In another example, an institution's use of analytics, machine learning and its suite of algorithms impacts directly on the instructional and assessment materials that are presented to each student via the institution's virtual learning environment. For instance, a school or a college has a large group of students who are enrolled on a mathematics course. This course has a syllabus that is common across all the schools and colleges in the country. Teachers on the course have access to an abundance of scorm compliant materials to support the delivery of the maths syllabus. These materials have been produced by numerous educational publishers who service the course nationwide. The use of learning analytics at the institution has enabled it to transform its traditional virtual learning environment into an adaptive learning environment which means that each maths student is presented with instructional and assessment materials that adapt to their learning needs. Once again we are presented with numerous questions. Are teachers happy to accept the use of analytics in this manner? Are they happy to have an algorithm determine the instructional and assessment materials that are presented to a student? Are students happy to be instructed and assessed in this manner? What is the role of the teacher in this scenario?
Policy Implications of Analytics
The use of analytics will invariably inform and shape educational policy; especially with regard to funding. The education sector could see the introduction of a performance based funding system; were schools, colleges and universities get funding that is proportional and directly related to the achievement and success rates achieved at the institution. Institutional funding may be based partly on the actual destination of each student once he or she has completed a given course.
Funding agencies may incentivise or make it mandatory for schools, colleges and universities to deliver wholly online or part online courses. The use of learning analytics will underpin this development and reduce the barriers of entry to this area of work.
On a final note one must remember that a student stands in front of all these datasets.
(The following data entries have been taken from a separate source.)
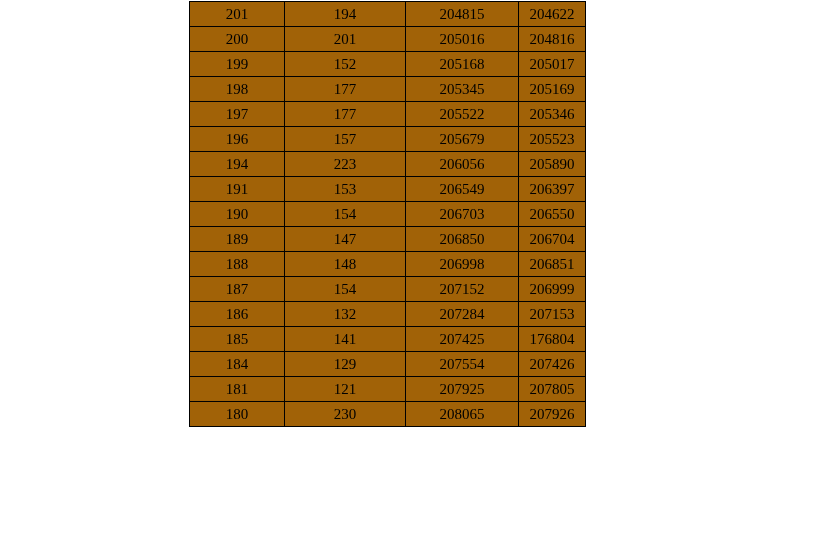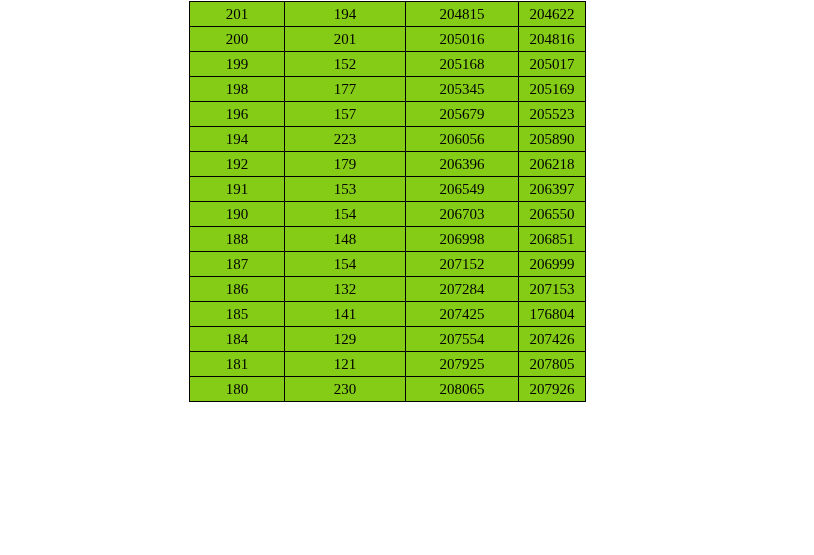--- a/index.html
+++ b/index.html
@@ -26,7 +26,7 @@
     top: 1px;
     border-collapse: collapse;
     table-layout: fixed;
-    background: #84cc16;
+    background: #a16207;
   }
   .score-table td {
     border: 1px solid #000000;

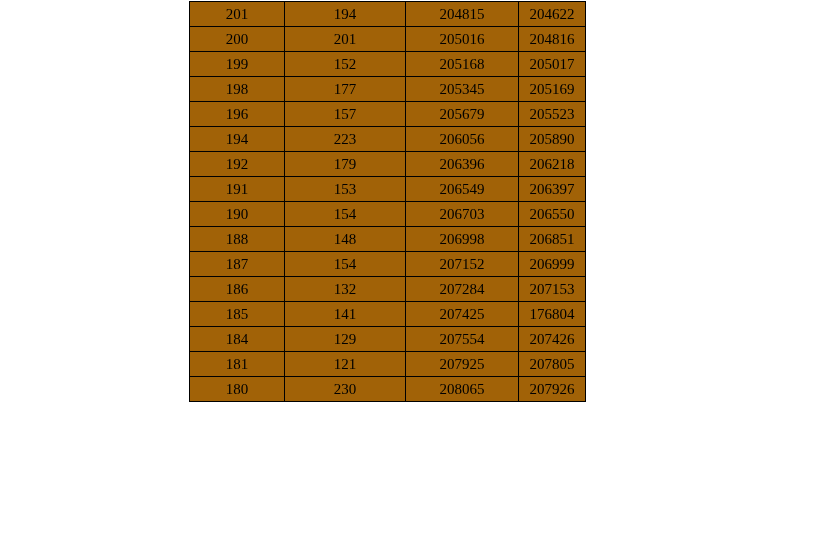--- a/index.html
+++ b/index.html
@@ -81,6 +81,12 @@
           <td>205169</td>
         </tr>
         <tr>
+          <td>197</td>
+          <td>177</td>
+          <td>205522</td>
+          <td>205346</td>
+        </tr>
+        <tr>
           <td>196</td>
           <td>157</td>
           <td>205679</td>

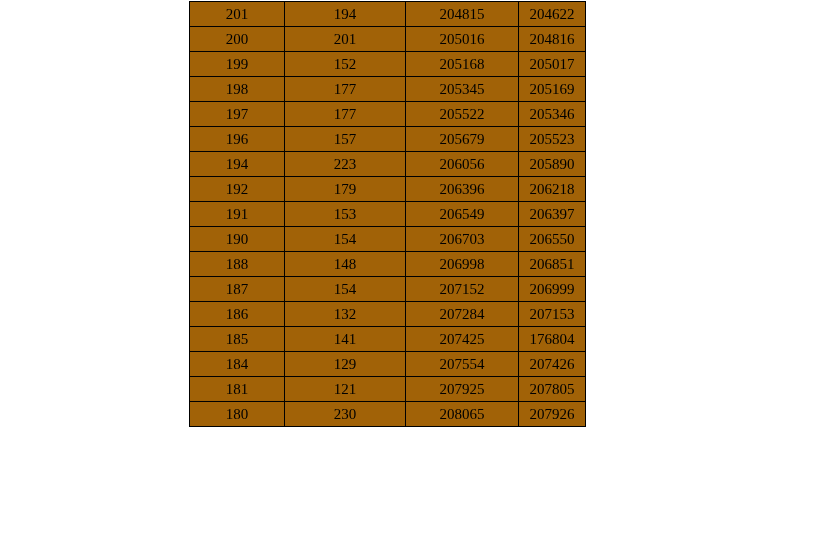--- a/index.html
+++ b/index.html
@@ -99,12 +99,6 @@
           <td>205890</td>
         </tr>
         <tr>
-          <td>192</td>
-          <td>179</td>
-          <td>206396</td>
-          <td>206218</td>
-        </tr>
-        <tr>
           <td>191</td>
           <td>153</td>
           <td>206549</td>

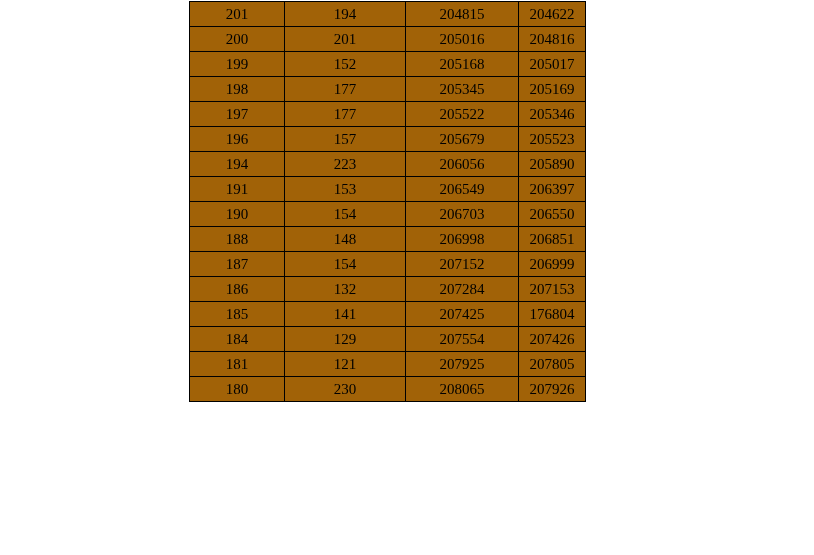--- a/index.html
+++ b/index.html
@@ -111,6 +111,12 @@
           <td>206550</td>
         </tr>
         <tr>
+          <td>189</td>
+          <td>147</td>
+          <td>206850</td>
+          <td>206704</td>
+        </tr>
+        <tr>
           <td>188</td>
           <td>148</td>
           <td>206998</td>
He or she arrives at the school, college or university with a history that is unique to them; a personality that is unique to them; with needs, ambitions and aspirations that are also unique to that individual student. Similarly teachers and support teams cannot be placed into a homogeneous group who act in an assumed and predictable manner. Hence, institutions need to exercise a degree of flexibility that allows individuals to act on standardised reports but also enables them to act in a manner that better suits their unique circumstances and requirements.